Irish Wheelchair Association was set up sixty years ago in 1960 when a group of Paralympians took the visionary move to establish an organisation and services that cater for people with physical disabilities.

In the 1960s, services for people with a physical disability were meagre, sporadic or in some cases non-existent.

There was no legislation. Public attitudes of charity or silence prevailed. Near-total inaccessibility of buildings, public services and facilities was the norm.

From this beginning, Irish Wheelchair Association began to address the needs and injustices facing people with physical disabilities. Its services were driven by the needs of members.

A ‘social model’ of service delivery was adopted and services were community-based. The central goal was the participation of people with disabilities in their communities and recognition of their rights in society.

Volunteers joined the movement and selflessly dedicated massive amounts of time to building our services and reaching as many people as possible.

By the 1970s, Irish Wheelchair Association had over 1,000 members and had initiated services that included: occupational therapy, accessible holidays, transport, wheelchair sales, repair and loans, social activities and a driving school.

Areas such as access, education, housing, training and employment and residential care had been identified as requiring services. The 1980s and 1990s saw the development of day resource centres, independent living apartments and an assisted living service.
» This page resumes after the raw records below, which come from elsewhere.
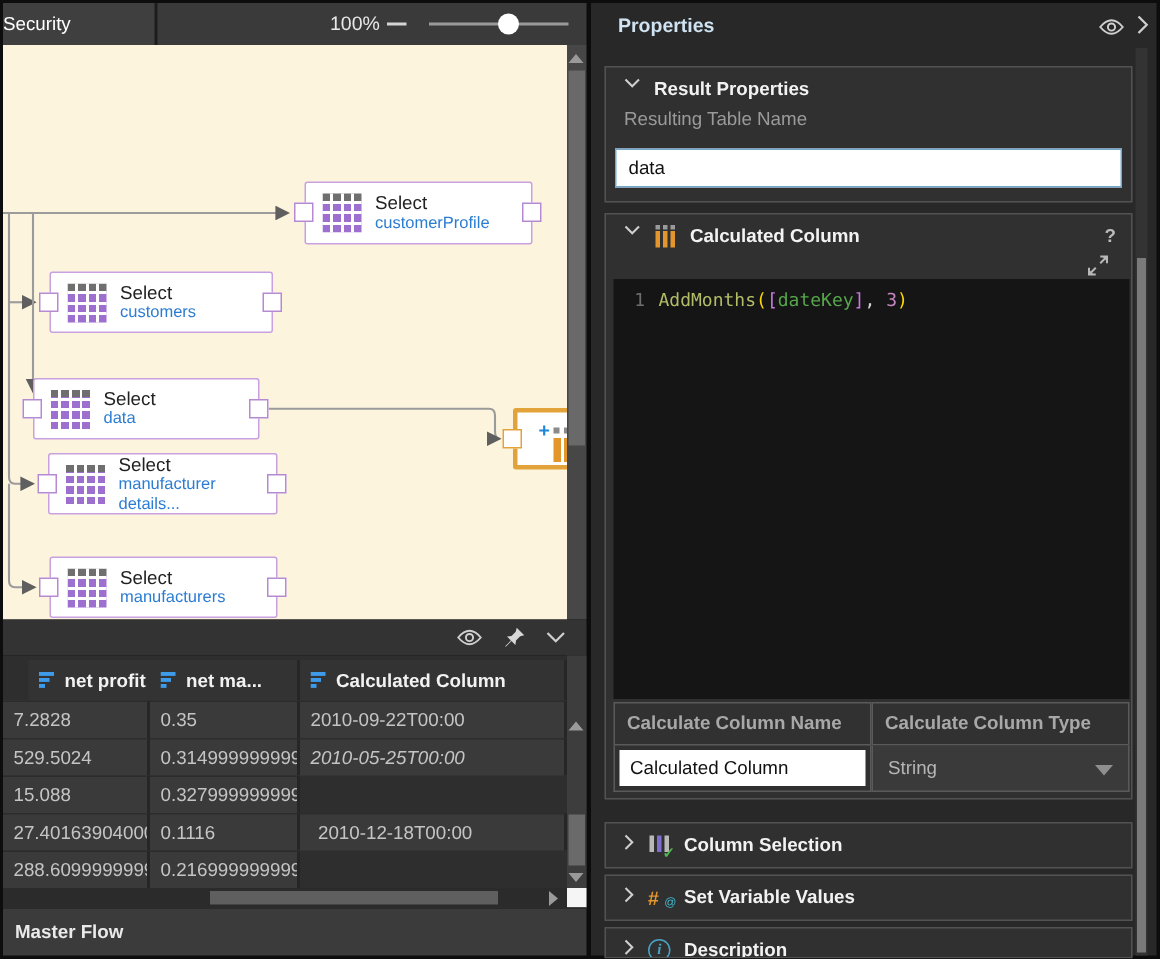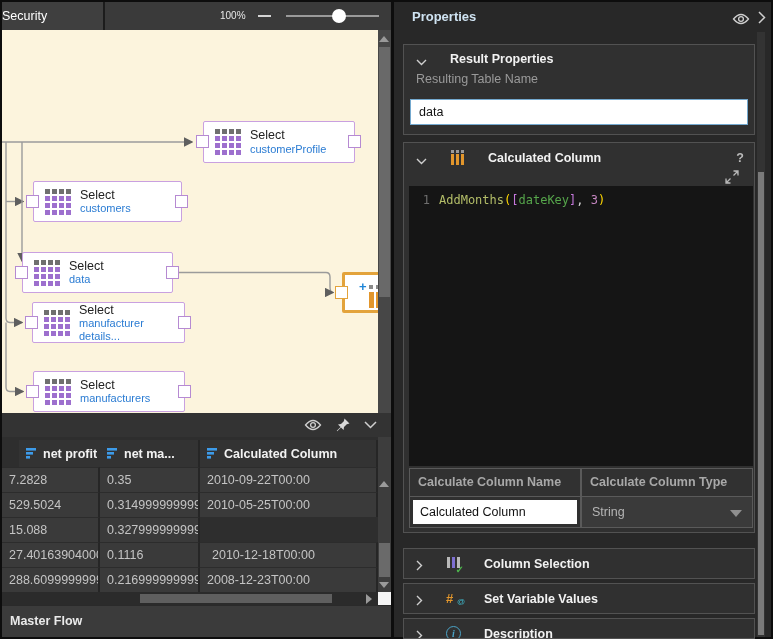--- a/index.html
+++ b/index.html
@@ -11,7 +11,7 @@
   #topbar { position:absolute; left:2px; top:2px; width:389px; height:28px; background:#3a3a3a; }
   #tab-security { position:absolute; left:0; top:0; width:103px; height:28px; background:#3f3f3f;
     border-right:2px solid #1c1c1c; color:#ffffff; font-size:12.5px; line-height:28px; text-align:left; }
-  #zoom-label { position:absolute; left:218px; top:0; width:34px; height:28px; color:#e8e8e8; font-size:10px; line-height:28px; }
+  #zoom-label { position:absolute; left:218px; top:0; width:34px; height:28px; color:#e8e8e8; font-size:13px; line-height:28px; }
   #zoom-minus { position:absolute; left:256px; top:13px; width:13px; height:2px; background:#d4d4d4; }
   #zoom-track { position:absolute; left:284px; top:13px; width:93px; height:2px; background:#9a9a9a; }
   #zoom-thumb { position:absolute; left:330px; top:7px; width:14px; height:14px; border-radius:50%; background:#ffffff; }

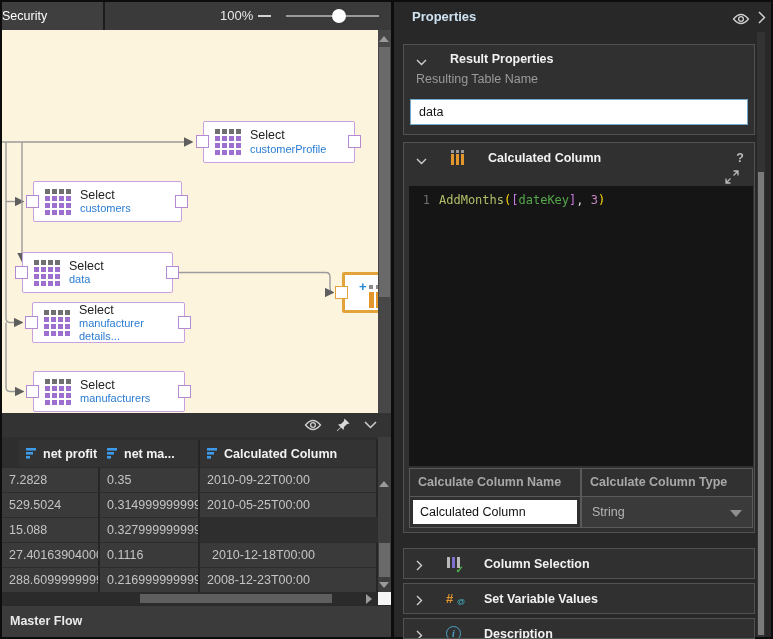--- a/index.html
+++ b/index.html
@@ -79,7 +79,7 @@
   #props-scroll .thumb { position:absolute; left:1px; top:140px; width:6px; height:463px; background:#7a7a7a; }
 
   .pbox { position:absolute; left:9px; width:352px; background:#303030; border:1px solid #525252; }
-  .pbox-head { display:flex; align-items:flex-end; gap:23px; padding:7px 10px 4px 12px;
+  .pbox-head { display:flex; align-items:flex-start; gap:9px; padding:7px 10px 4px 12px;
     color:#f2f2f2; font-size:12.5px; font-weight:bold; }
   .chev { flex:0 0 auto; display:flex; }
   #box-result { top:42px; height:91px; }

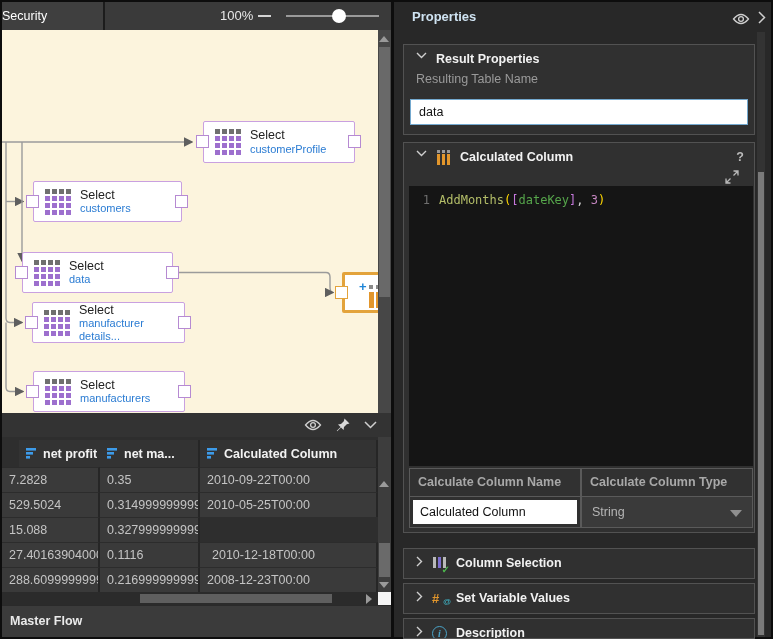--- a/index.html
+++ b/index.html
@@ -272,7 +272,7 @@
 
     <div class="pt-cell" style="left:0; top:55px; width:98px;">529.5024</div>
     <div class="pt-cell" style="left:98px; top:55px; width:100px;">0.31499999999999</div>
-    <div class="pt-cell" style="left:198px; top:55px; width:178px;">2010-05-25T00:00</div>
+    <div class="pt-cell" style="left:198px; top:55px; width:178px;font-style:italic;">2010-05-25T00:00</div>
 
     <div class="pt-cell" style="left:0; top:80px; width:98px;">15.088</div>
     <div class="pt-cell" style="left:98px; top:80px; width:100px;">0.32799999999999</div>

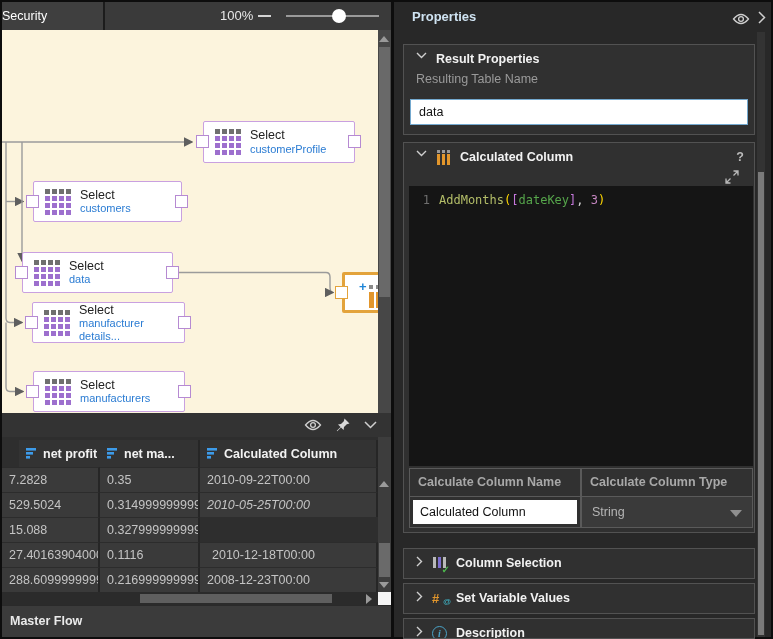--- a/index.html
+++ b/index.html
@@ -283,7 +283,6 @@
 
     <div class="pt-cell" style="left:0; top:130px; width:98px;">288.6099999999999</div>
     <div class="pt-cell" style="left:98px; top:130px; width:100px;">0.21699999999999</div>
-    <div class="pt-cell" style="left:198px; top:130px; width:178px;">2008-12-23T00:00</div>
 
     <div id="pt-vscroll">
       <span class="arrow-up-css" style="top:44px;"></span>

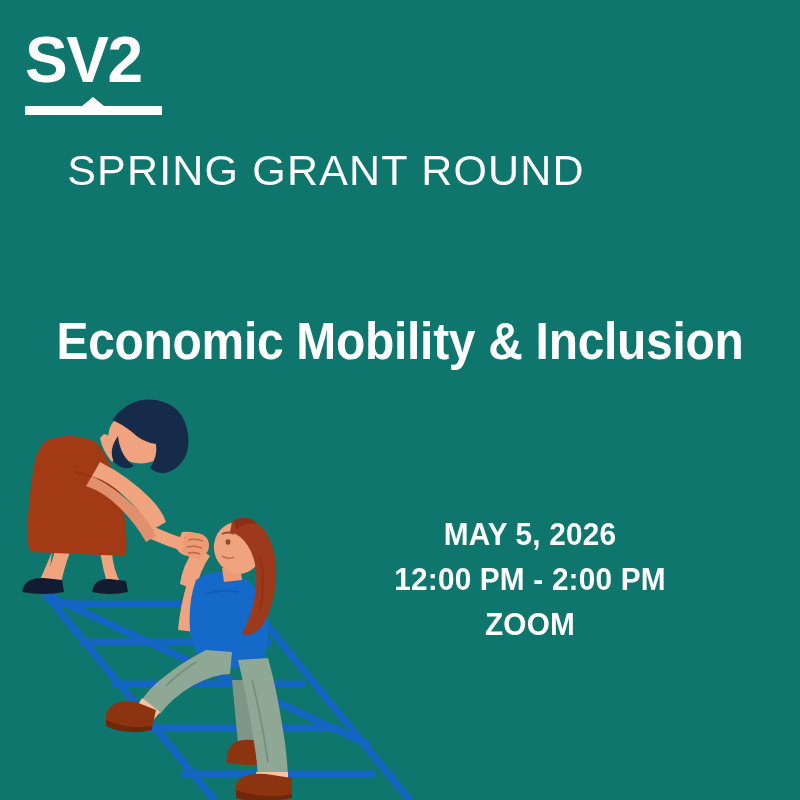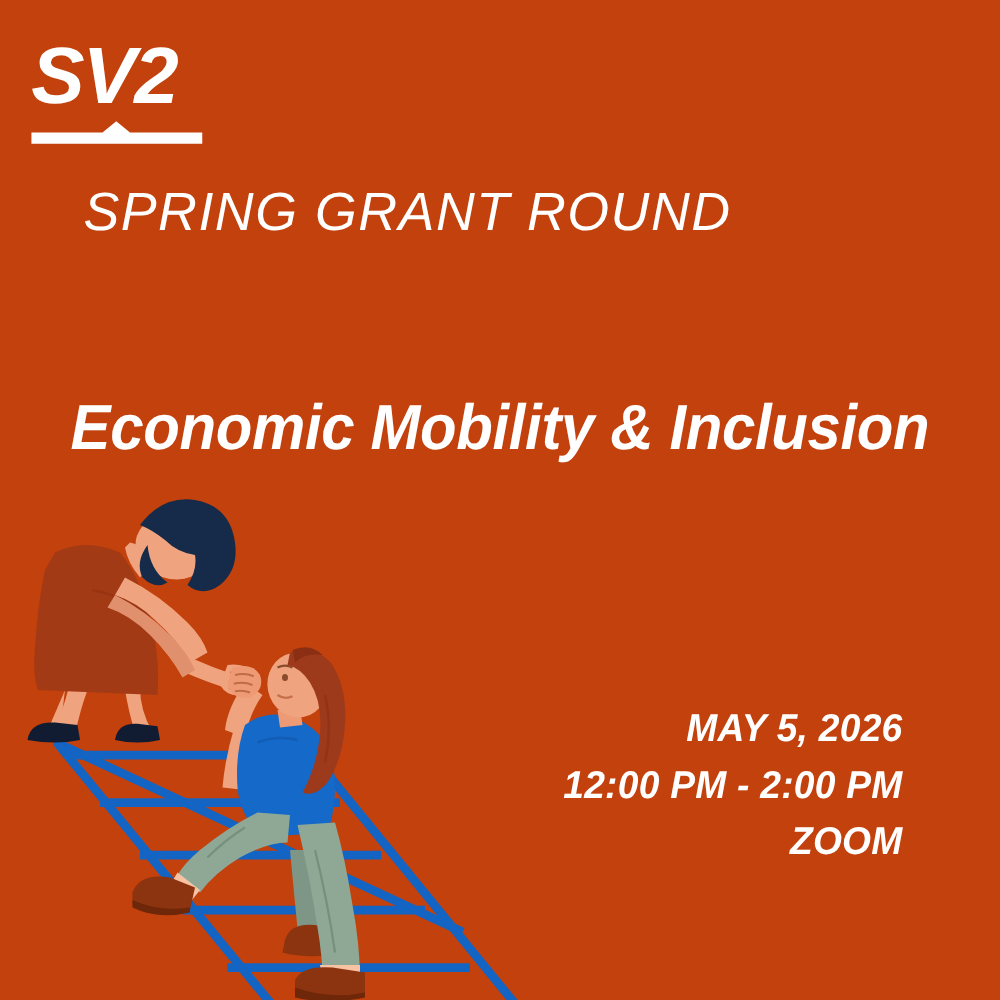--- a/index.html
+++ b/index.html
@@ -108,7 +108,7 @@
 </head>
 <body>
 
-<div id="poster" style="background: #c2410c; font-style: italic;">
+<div id="poster" style="background: #0f766e;">
 
   <div class="logo-block">
     <div class="logo-word">SV2</div>

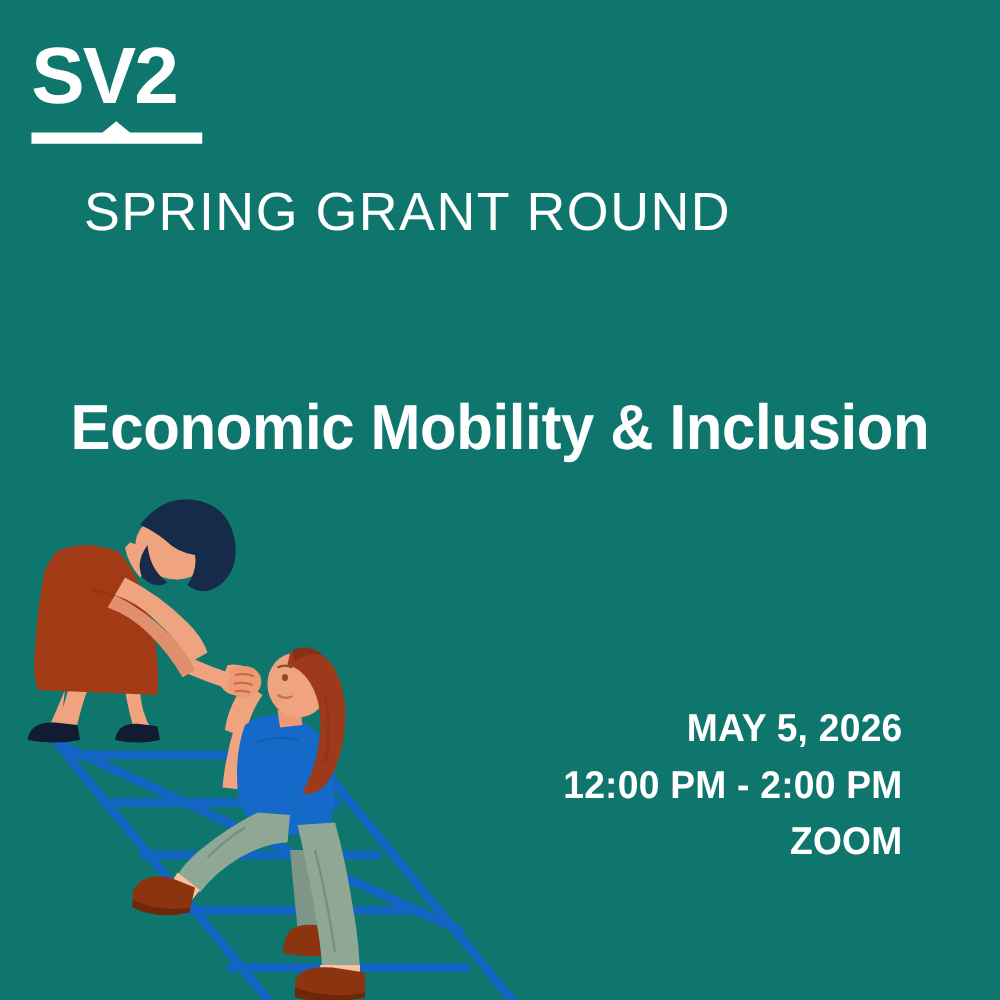--- a/index.html
+++ b/index.html
@@ -80,11 +80,10 @@
     left: 330px;
     top: 512px;
     width: 400px;
-    text-align: right;
+    text-align: center;
     color: #ffffff;
     font-family: "Liberation Sans", sans-serif;
     font-weight: 700;
-    margin-top: 48px;
   }
   .details .line {
     display: block;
Today, Irish Wheelchair Association is a major service provider with 57 community centres, 45 social houses, 119 buses, a respected para-sports programme and an extensive network of over 1,000 personal assistants.

We are an effective lobbyist of government and decision-makers and a strong advocate for the rights of people with a disability across transport, housing and personal assistance.

With over 20,000 members, Irish Wheelchair Association’s services and voice continues to grow. Irish Wheelchair Association’s members have repeatedly shown their power as active citizens, who are fully engaged in standing up for the rights of people with disabilities and speaking out against inequality.

Irish Wheelchair Association is well placed to encourage and mobilise networks of likeminded individuals and organisations to challenge the structures that present barriers for people with disabilities, demand a more inclusive and just response to their rights, and to promote the importance of building a better future that promotes universal accessibility and inclusion for all abilities at its core.

Our work is based on the belief that everyone, whatever their physical ability, has a right to live in a society that enables them to reach their potential.